*TASK DIRECTIONS:* The expected output is the full set of entries, printed exactly, without pictures.

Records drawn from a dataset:
= = =

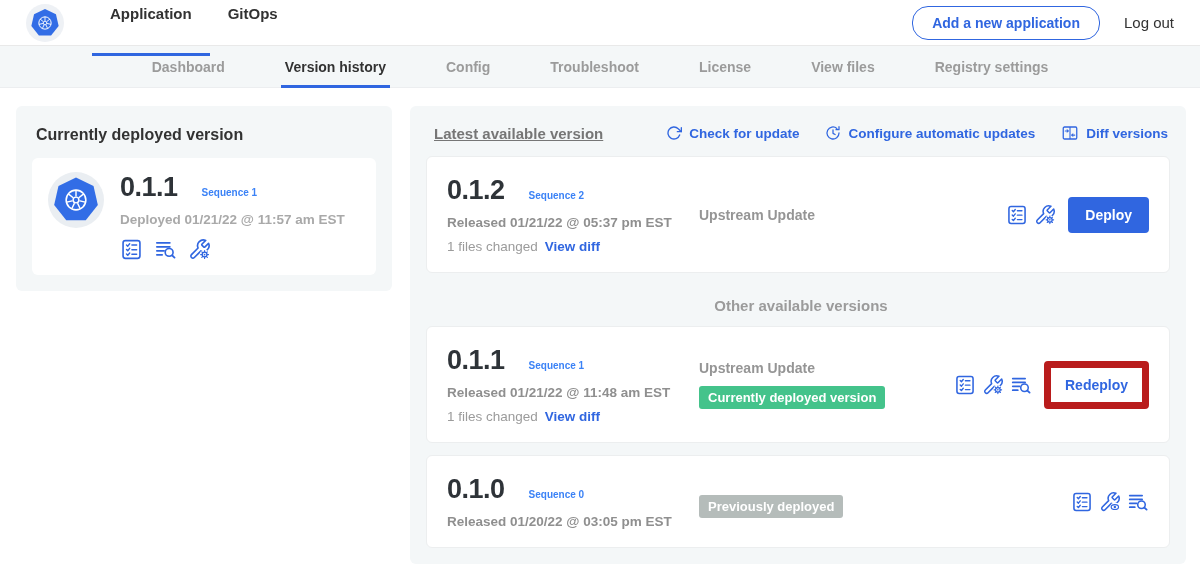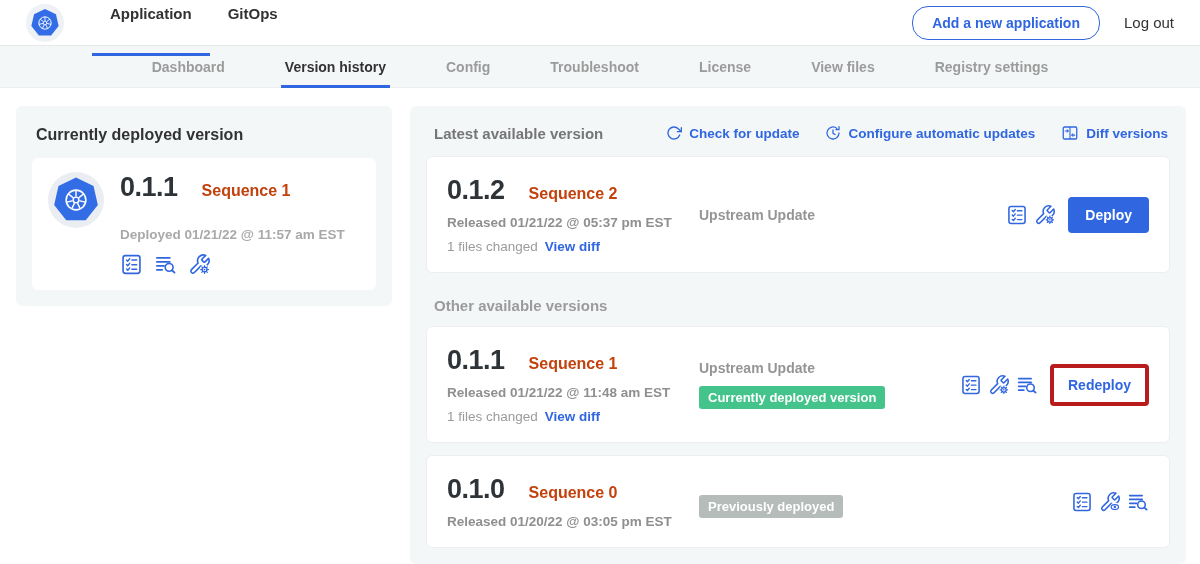"Latest available version" .rp-title { text-decoration: none -> underline }
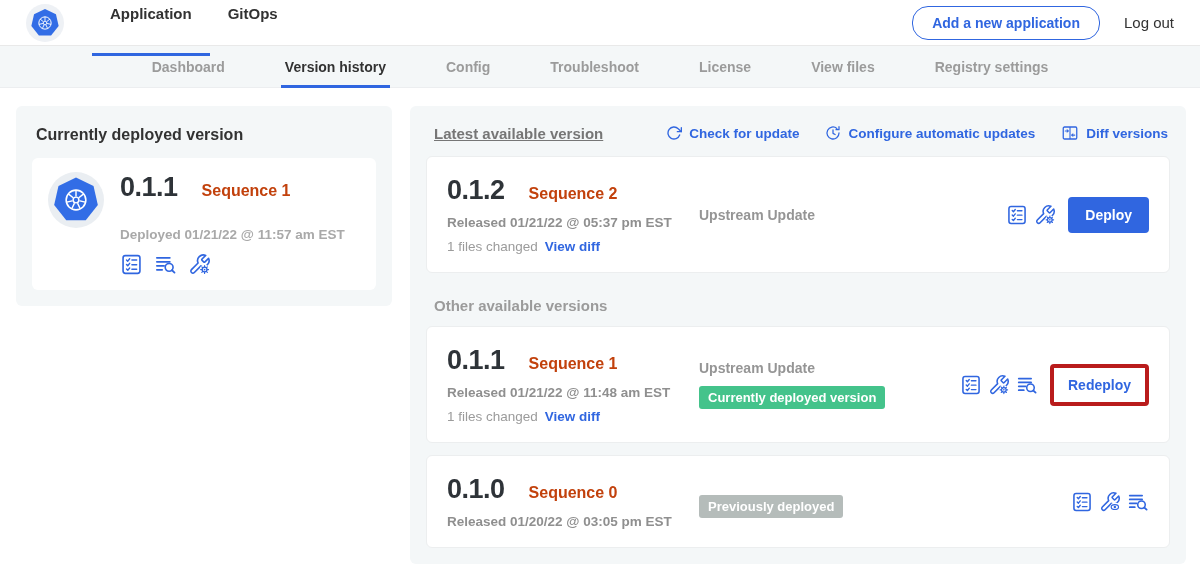"Sequence 1" .seq { color: #c2410c -> #3b82f6; font-size: 16px -> 10px }
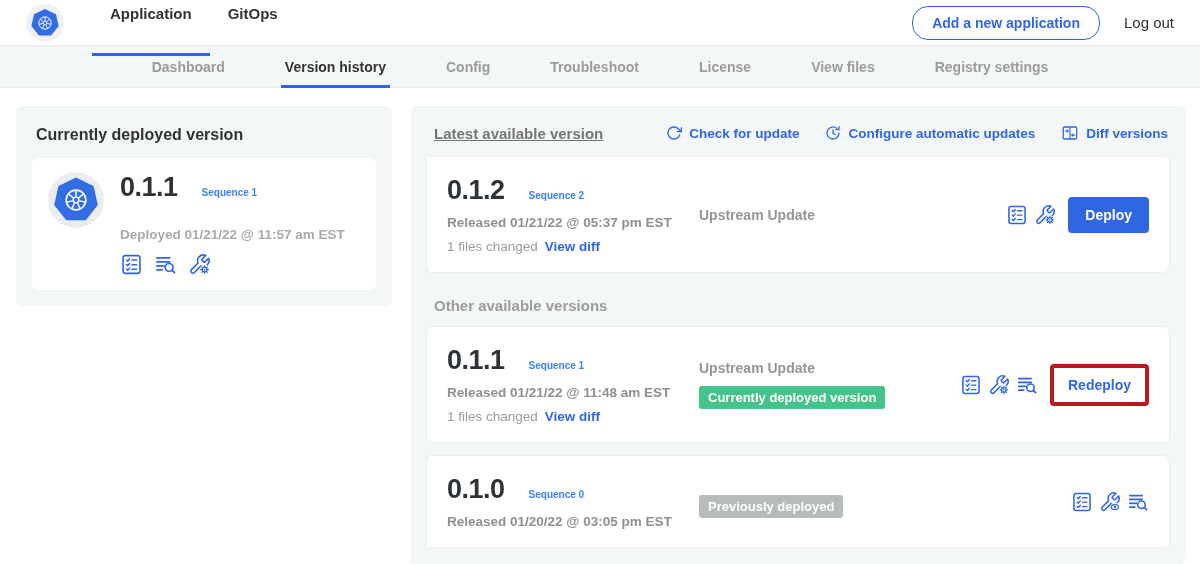"Deployed 01/21/22 @ 11:57 am" .deployed-line { margin-top: 24px -> 9px }
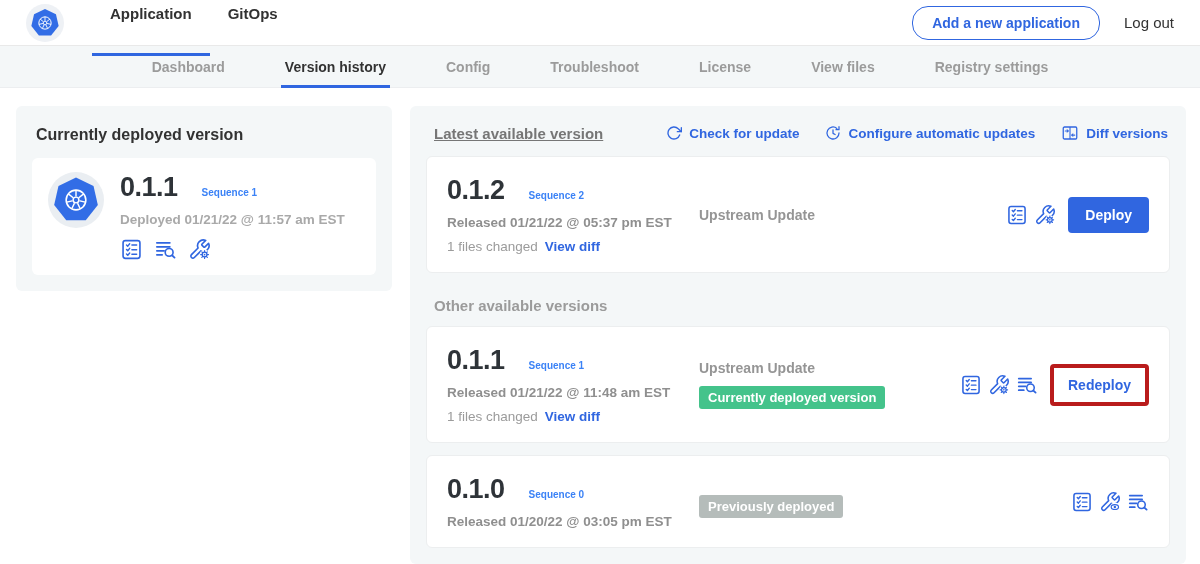"Other available versions" .other-title { text-align: none -> center }
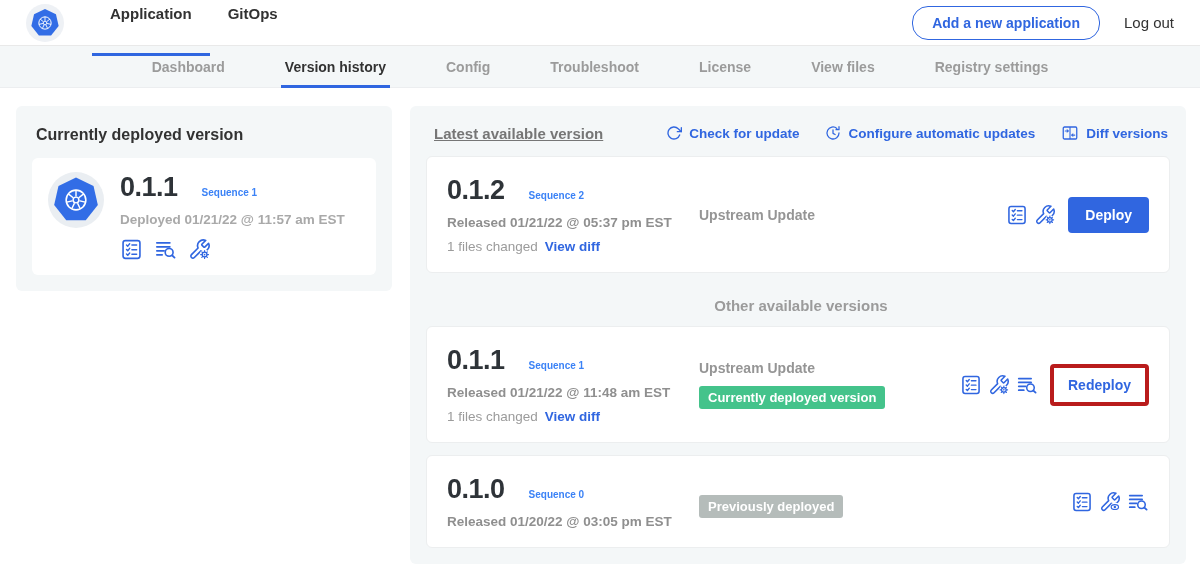"Redeploy" .redeploy-btn { border: 4px solid #b91c1c -> 7px solid #b91c1c }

= = =

*RESPONSE TO THE TASK:*
"Latest available version" .rp-title { text-decoration: none -> underline }
"Sequence 1" .seq { color: #c2410c -> #3b82f6; font-size: 16px -> 10px }
"Deployed 01/21/22 @ 11:57 am" .deployed-line { margin-top: 24px -> 9px }
"Other available versions" .other-title { text-align: none -> center }
"Redeploy" .redeploy-btn { border: 4px solid #b91c1c -> 7px solid #b91c1c }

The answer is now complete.